[Screenshot and code edit data]
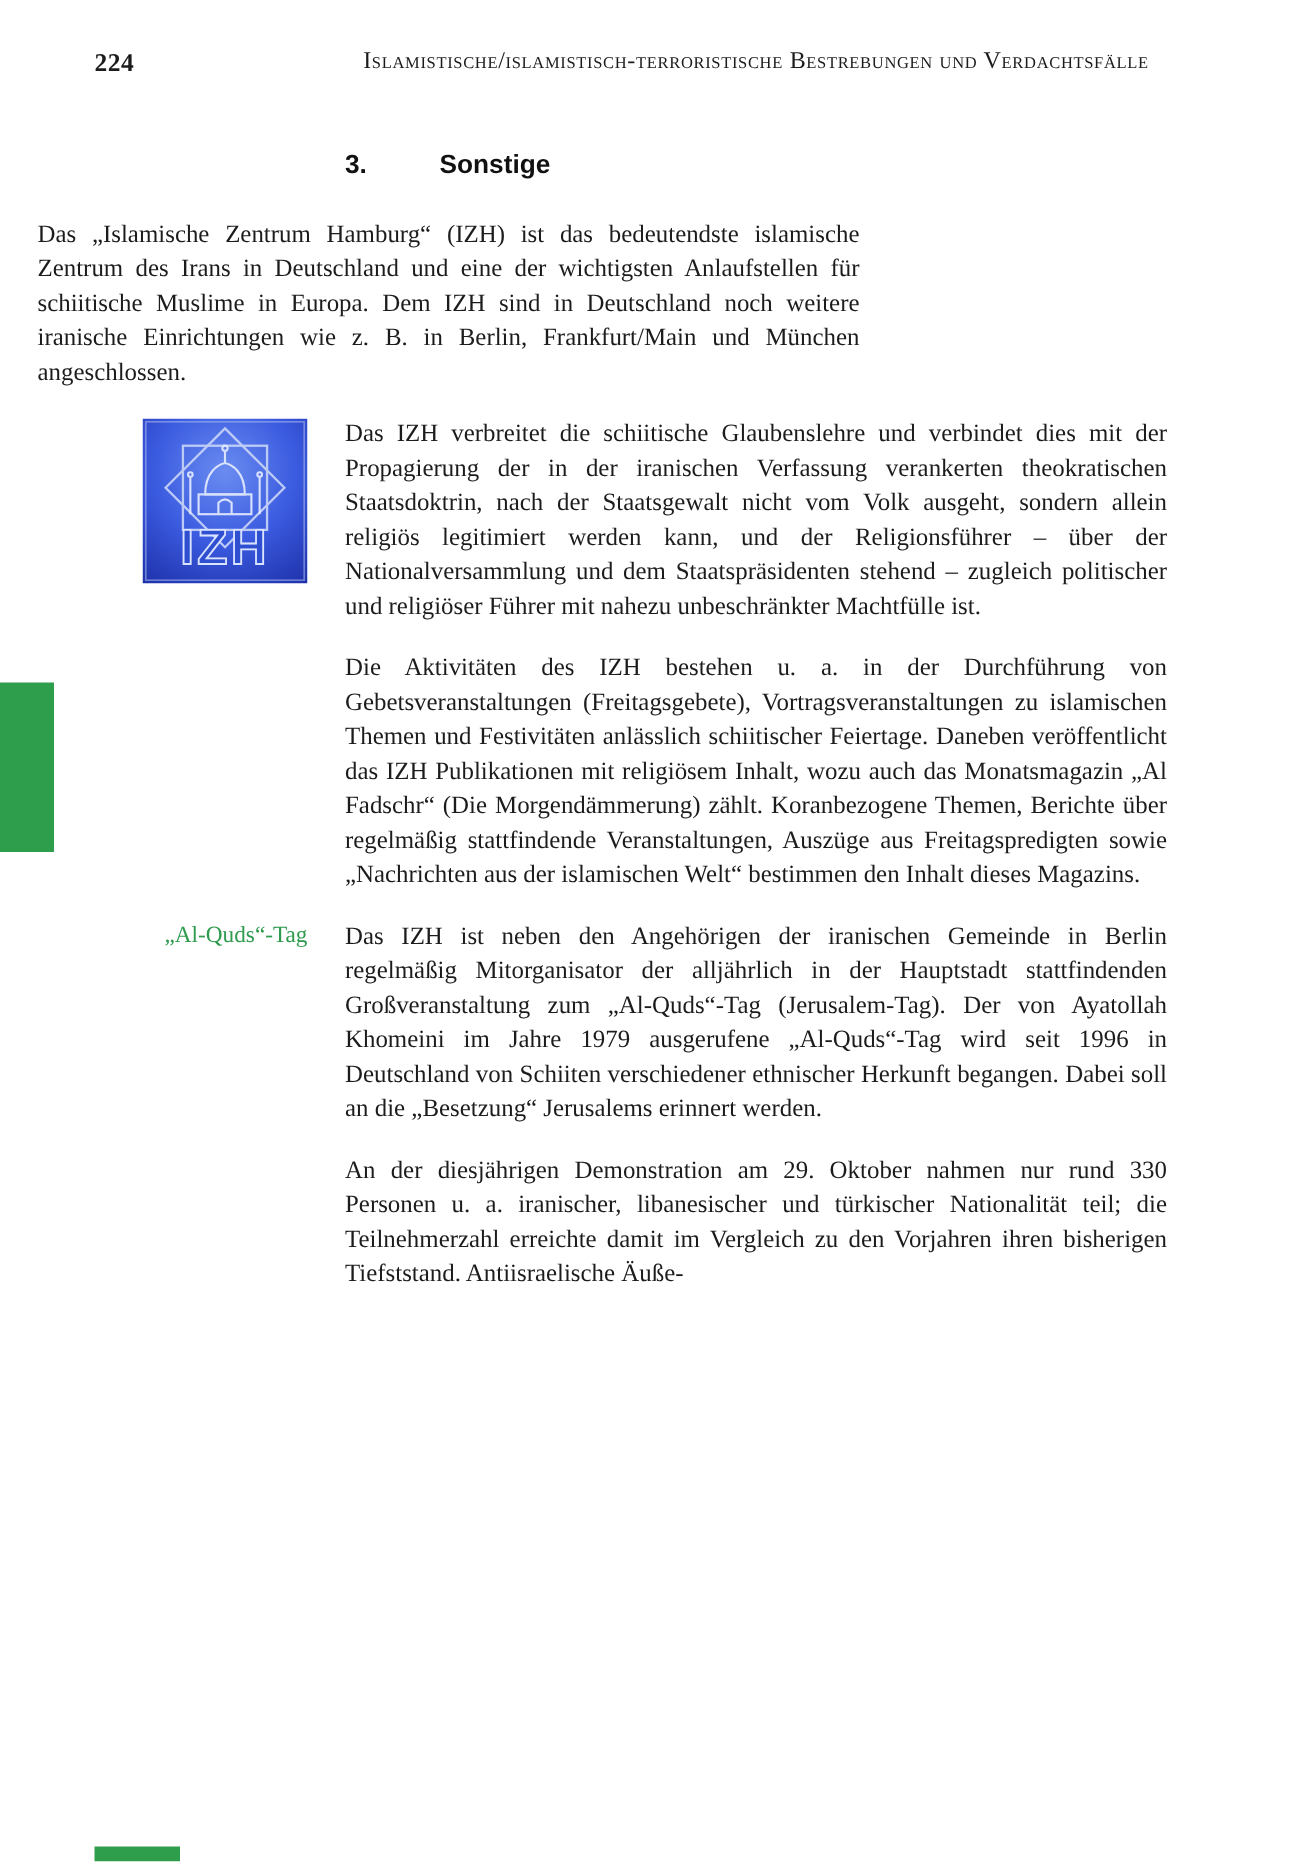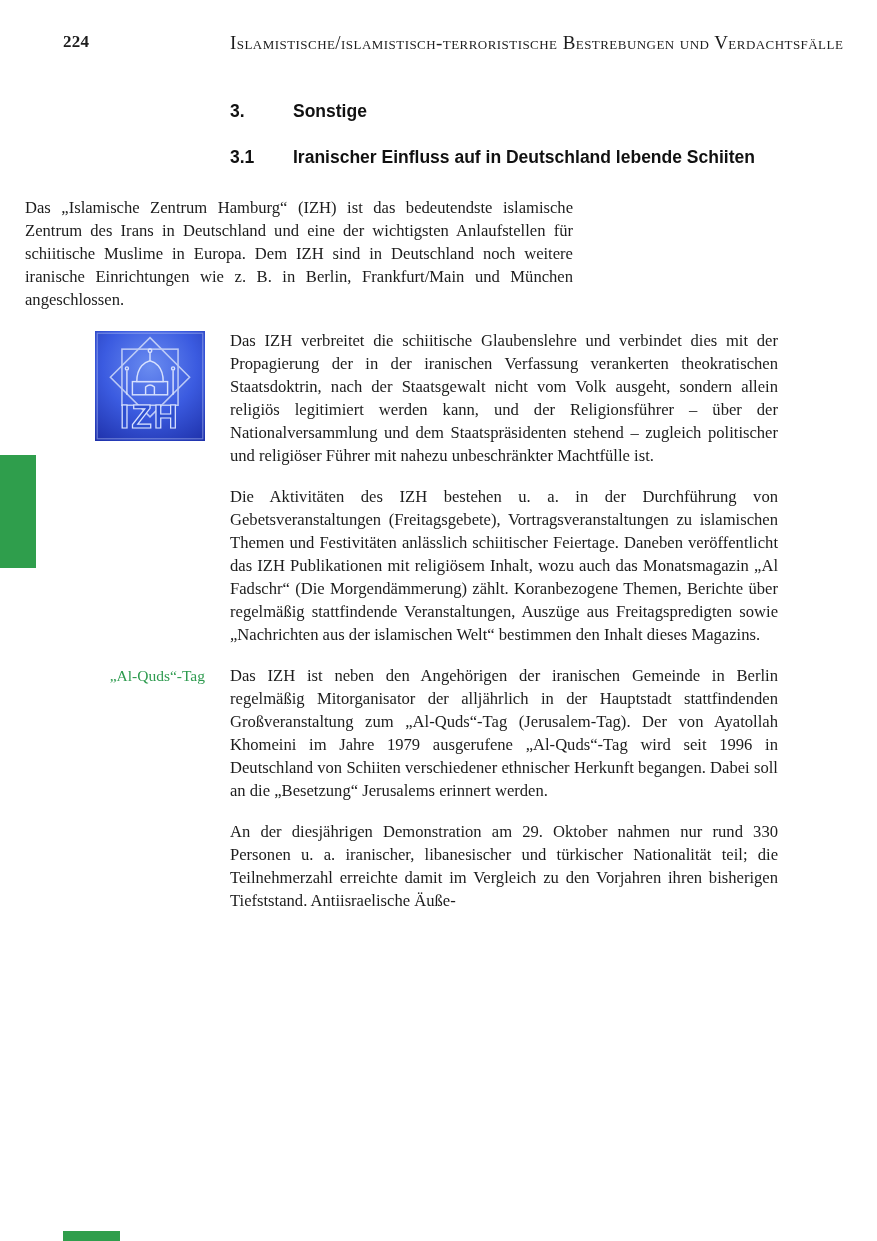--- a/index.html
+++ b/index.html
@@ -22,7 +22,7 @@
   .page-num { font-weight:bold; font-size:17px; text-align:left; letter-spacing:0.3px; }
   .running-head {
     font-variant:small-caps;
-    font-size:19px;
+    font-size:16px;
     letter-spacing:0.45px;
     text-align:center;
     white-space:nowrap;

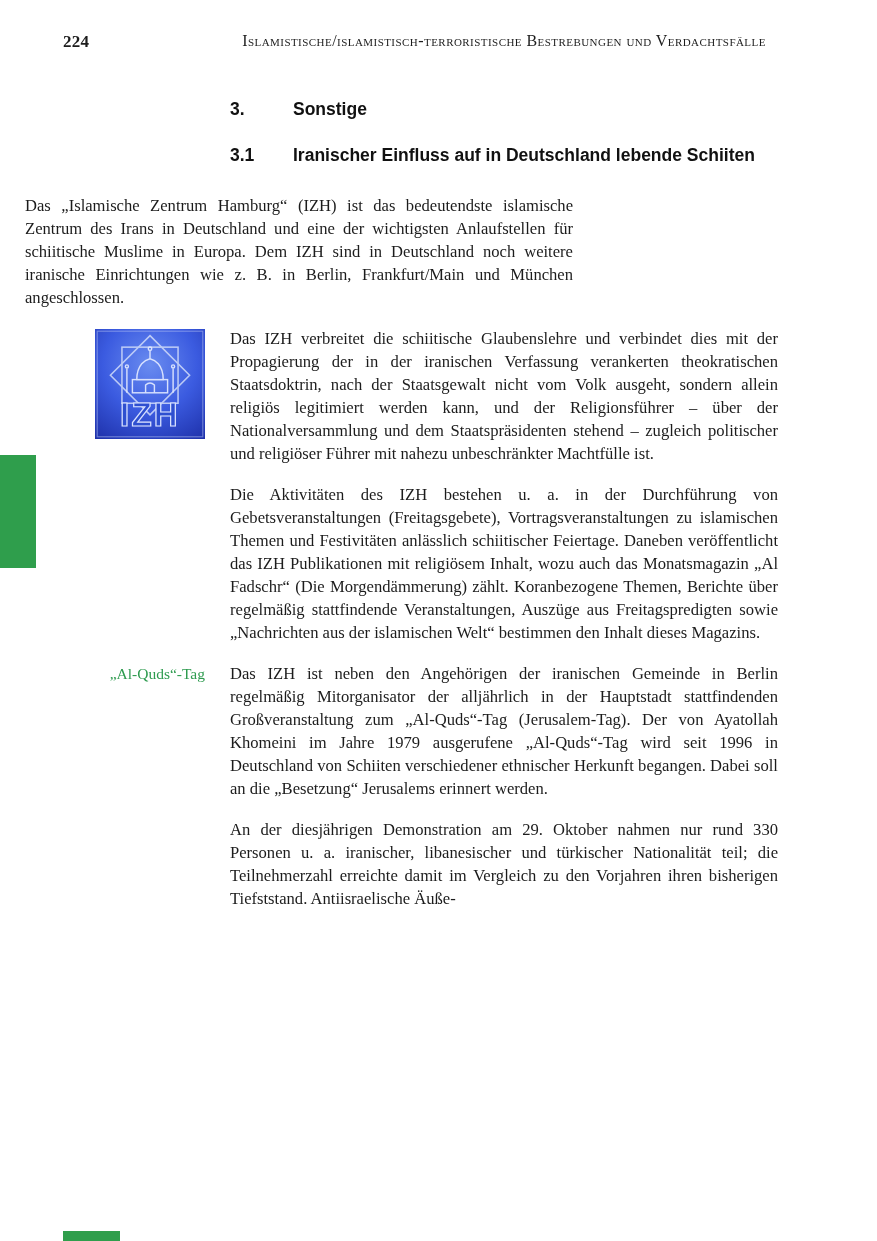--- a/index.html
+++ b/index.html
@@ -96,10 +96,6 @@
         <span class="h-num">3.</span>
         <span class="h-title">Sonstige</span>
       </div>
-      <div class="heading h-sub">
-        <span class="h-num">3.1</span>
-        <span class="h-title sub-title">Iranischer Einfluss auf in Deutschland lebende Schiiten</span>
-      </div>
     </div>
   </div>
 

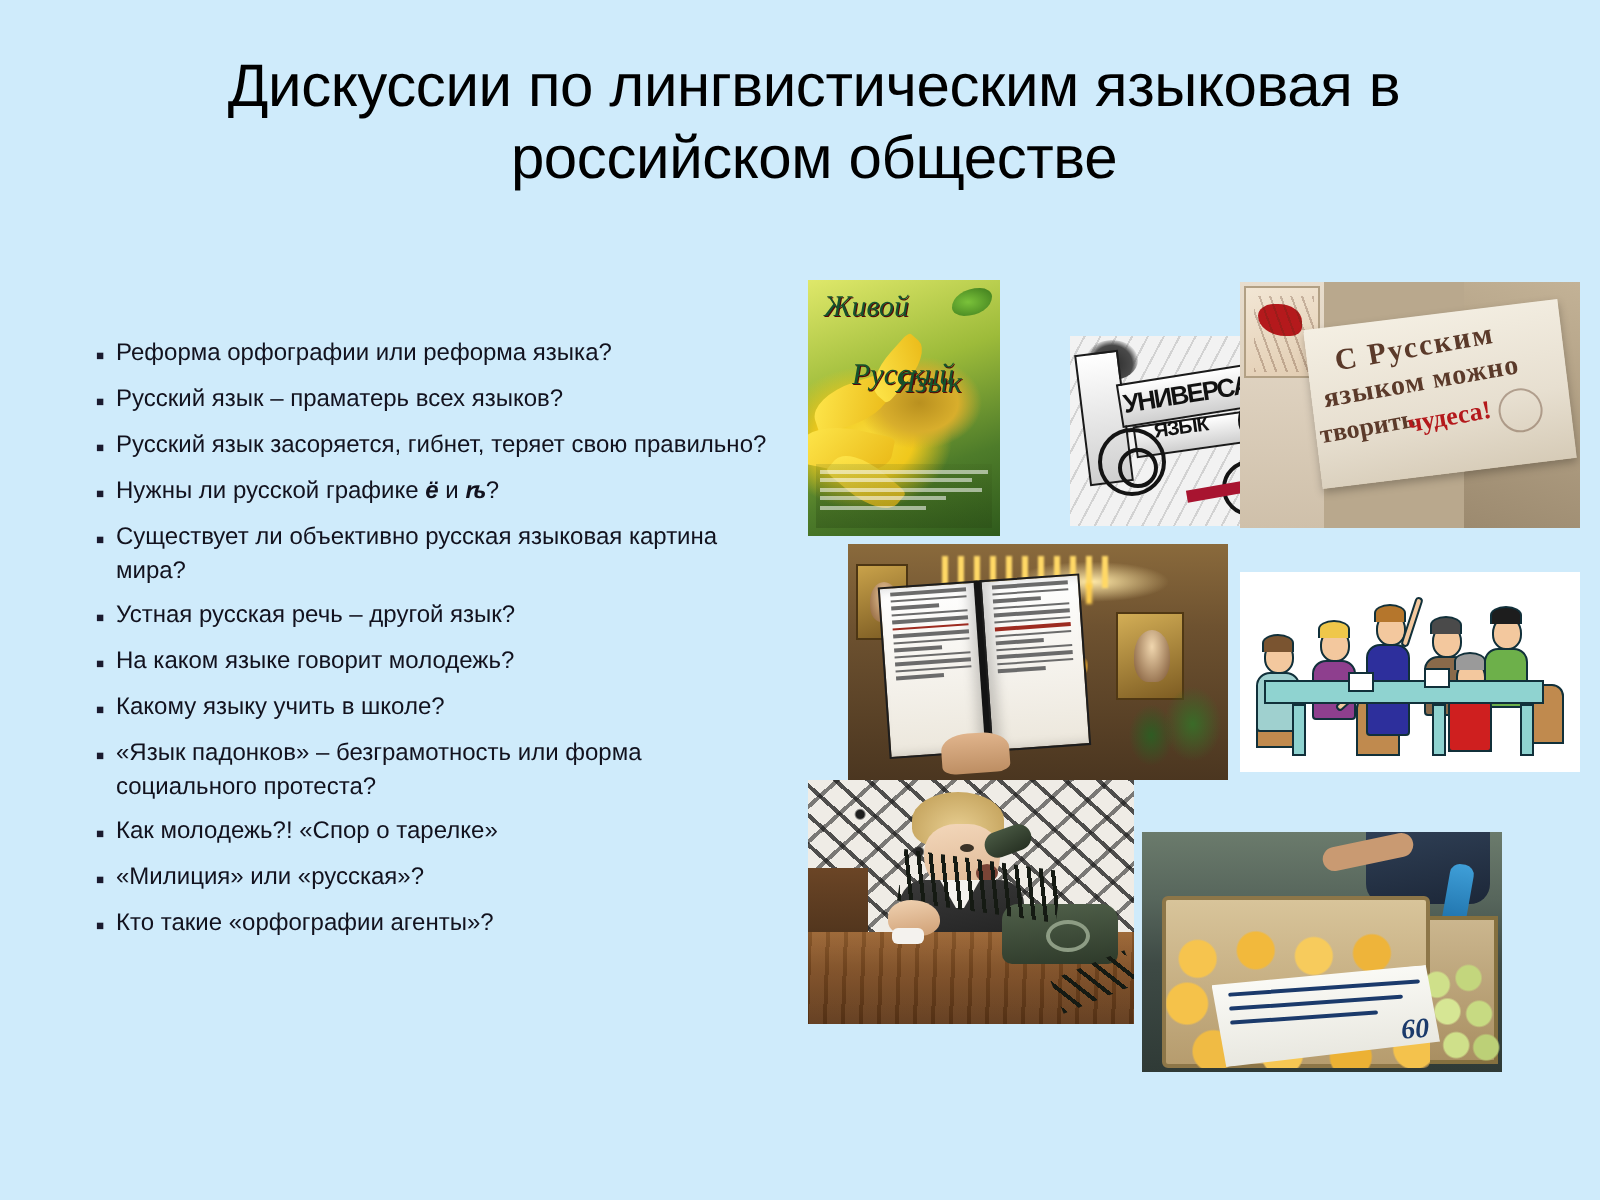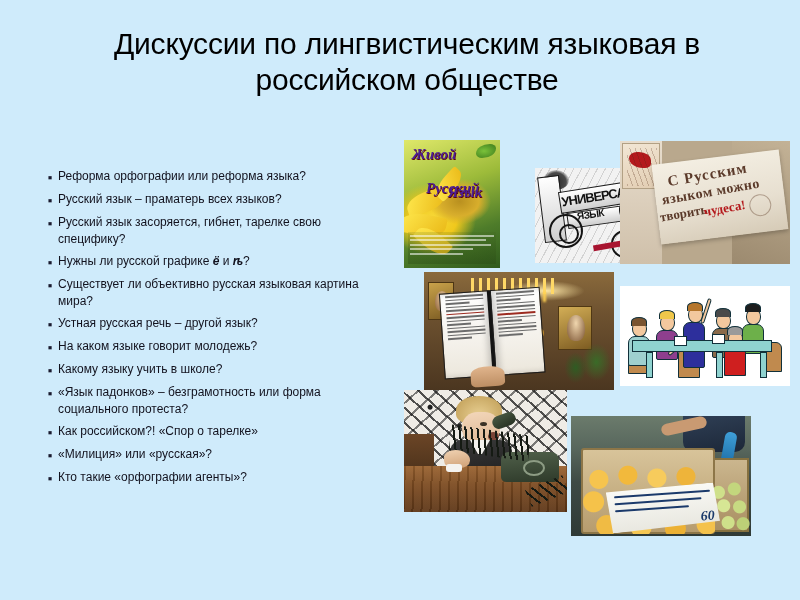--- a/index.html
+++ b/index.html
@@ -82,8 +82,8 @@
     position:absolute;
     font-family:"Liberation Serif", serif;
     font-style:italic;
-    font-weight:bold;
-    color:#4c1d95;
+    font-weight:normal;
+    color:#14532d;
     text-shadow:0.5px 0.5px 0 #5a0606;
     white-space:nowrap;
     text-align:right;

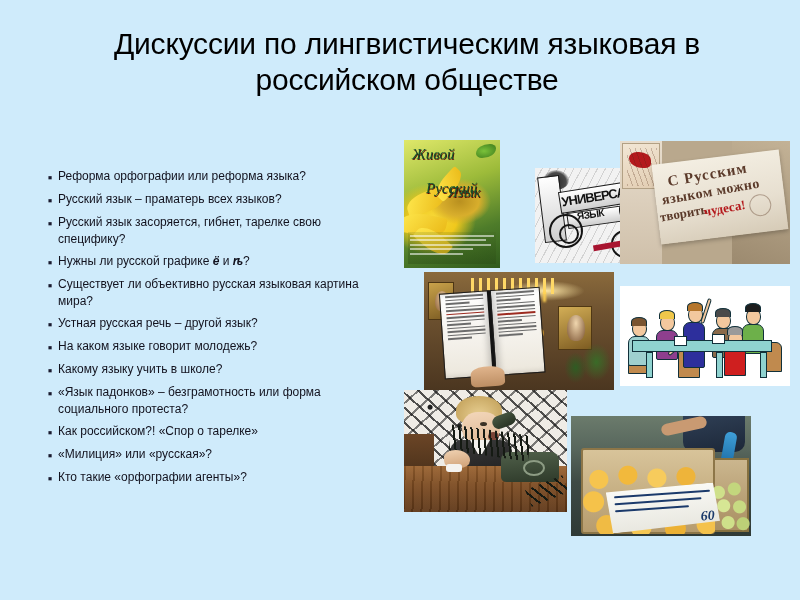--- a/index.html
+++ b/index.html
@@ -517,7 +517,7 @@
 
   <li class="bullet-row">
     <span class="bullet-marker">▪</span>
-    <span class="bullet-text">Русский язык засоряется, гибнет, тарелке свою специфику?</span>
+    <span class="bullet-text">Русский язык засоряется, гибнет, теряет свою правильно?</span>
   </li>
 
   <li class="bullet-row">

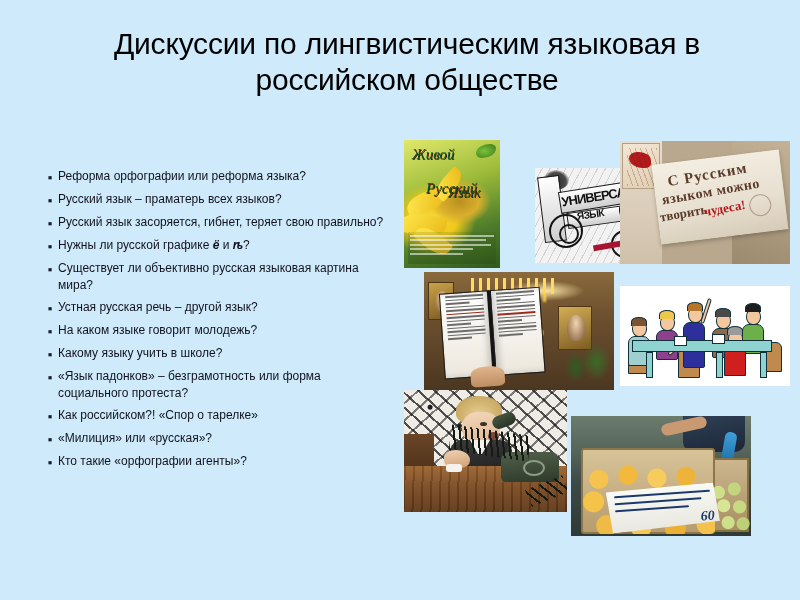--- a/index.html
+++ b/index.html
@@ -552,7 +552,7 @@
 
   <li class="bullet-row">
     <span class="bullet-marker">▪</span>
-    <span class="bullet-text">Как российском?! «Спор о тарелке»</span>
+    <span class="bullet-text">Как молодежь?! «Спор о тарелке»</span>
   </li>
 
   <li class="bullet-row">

Exercise |
Show the lines in the entries above that include the string "засоряется".

Reply |
-    <span class="bullet-text">Русский язык засоряется, гибнет, тарелке свою специфику?</span>
+    <span class="bullet-text">Русский язык засоряется, гибнет, теряет свою правильно?</span>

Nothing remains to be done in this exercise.